### ACTIVITY:
Check every line of the data below for the word "letter" and say how many have it, without further comment.

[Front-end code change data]
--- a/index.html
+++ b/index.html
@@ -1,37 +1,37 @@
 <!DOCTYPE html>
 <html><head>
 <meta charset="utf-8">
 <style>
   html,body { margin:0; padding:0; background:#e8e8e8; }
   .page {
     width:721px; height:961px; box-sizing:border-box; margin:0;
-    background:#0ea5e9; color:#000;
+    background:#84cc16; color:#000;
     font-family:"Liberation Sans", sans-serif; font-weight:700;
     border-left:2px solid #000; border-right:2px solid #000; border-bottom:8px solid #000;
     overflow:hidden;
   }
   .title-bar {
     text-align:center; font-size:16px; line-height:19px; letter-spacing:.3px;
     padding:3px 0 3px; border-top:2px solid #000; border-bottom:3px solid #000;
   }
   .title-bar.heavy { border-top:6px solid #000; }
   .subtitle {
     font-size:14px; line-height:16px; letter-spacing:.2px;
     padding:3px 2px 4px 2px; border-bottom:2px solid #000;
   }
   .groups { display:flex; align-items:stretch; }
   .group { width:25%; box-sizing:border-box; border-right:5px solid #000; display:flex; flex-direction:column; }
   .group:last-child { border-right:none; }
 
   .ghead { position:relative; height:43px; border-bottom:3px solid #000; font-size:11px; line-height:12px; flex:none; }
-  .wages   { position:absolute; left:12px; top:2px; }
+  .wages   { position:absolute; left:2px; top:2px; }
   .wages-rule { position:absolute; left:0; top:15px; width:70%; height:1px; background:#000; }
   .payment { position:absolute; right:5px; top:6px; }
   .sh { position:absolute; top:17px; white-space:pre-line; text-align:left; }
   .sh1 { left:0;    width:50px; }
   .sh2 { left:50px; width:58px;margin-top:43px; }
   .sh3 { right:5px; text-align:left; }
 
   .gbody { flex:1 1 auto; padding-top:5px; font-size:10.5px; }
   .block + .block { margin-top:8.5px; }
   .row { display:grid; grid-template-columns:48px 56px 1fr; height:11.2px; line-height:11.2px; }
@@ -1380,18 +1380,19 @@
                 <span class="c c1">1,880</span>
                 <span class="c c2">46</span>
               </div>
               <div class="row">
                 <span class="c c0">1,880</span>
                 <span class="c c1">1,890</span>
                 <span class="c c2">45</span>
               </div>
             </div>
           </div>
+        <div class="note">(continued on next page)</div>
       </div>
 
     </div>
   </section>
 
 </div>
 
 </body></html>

* * *

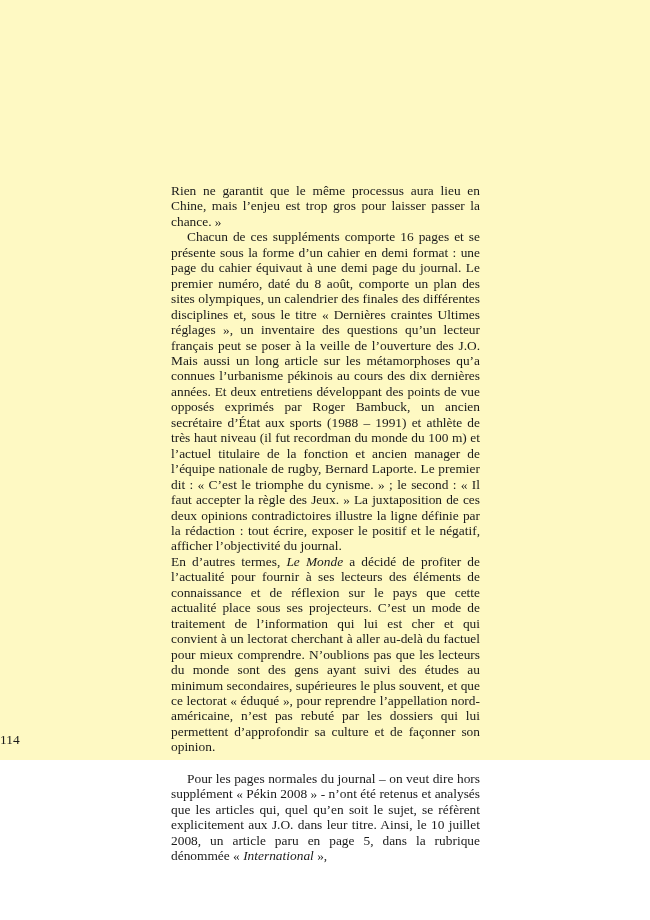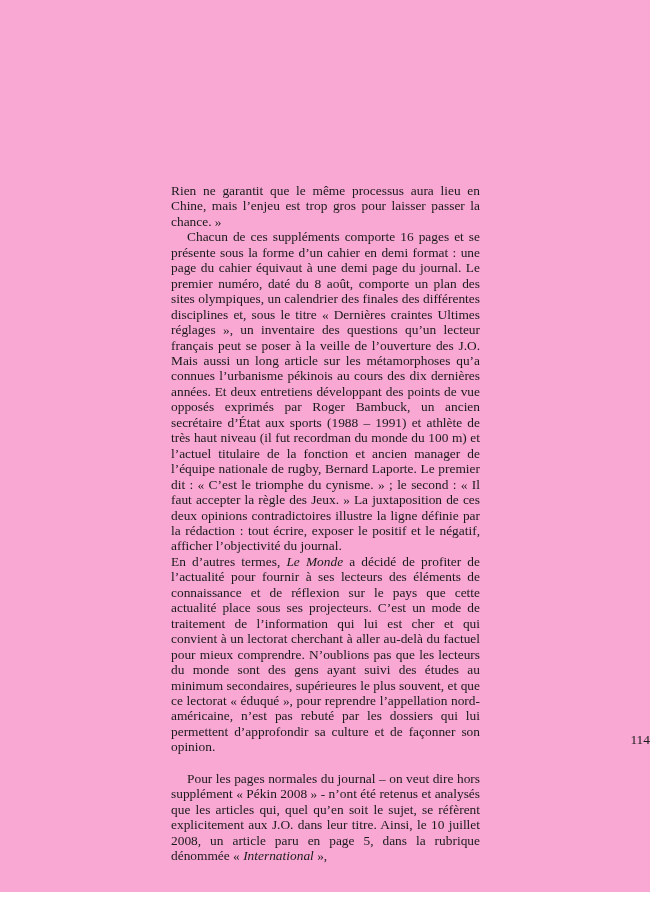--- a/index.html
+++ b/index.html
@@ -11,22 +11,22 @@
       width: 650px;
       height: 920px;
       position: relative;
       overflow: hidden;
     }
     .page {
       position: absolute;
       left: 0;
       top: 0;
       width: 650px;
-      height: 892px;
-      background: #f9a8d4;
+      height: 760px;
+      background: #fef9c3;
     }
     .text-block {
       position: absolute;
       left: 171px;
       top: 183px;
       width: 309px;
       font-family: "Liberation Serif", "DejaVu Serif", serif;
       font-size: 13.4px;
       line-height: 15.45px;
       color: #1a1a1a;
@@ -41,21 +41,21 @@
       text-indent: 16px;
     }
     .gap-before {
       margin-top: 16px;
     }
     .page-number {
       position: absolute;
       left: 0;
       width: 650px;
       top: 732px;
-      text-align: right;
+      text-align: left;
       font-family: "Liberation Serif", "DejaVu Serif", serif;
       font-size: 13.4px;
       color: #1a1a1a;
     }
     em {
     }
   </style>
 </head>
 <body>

* * *

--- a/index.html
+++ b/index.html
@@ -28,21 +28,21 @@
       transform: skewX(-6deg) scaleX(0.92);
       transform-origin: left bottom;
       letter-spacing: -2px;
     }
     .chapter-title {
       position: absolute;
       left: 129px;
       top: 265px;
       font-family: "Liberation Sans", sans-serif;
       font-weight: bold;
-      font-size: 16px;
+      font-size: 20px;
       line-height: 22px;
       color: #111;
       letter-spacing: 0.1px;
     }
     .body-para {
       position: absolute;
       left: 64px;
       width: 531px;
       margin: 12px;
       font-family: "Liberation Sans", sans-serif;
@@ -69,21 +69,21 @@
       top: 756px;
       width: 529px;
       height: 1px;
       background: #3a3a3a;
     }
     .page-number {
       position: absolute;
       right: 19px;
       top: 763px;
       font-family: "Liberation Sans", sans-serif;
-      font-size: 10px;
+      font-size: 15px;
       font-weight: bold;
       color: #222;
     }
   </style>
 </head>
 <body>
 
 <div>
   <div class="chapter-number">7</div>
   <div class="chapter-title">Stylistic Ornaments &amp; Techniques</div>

### SOLUTION TO THIS TASK:
4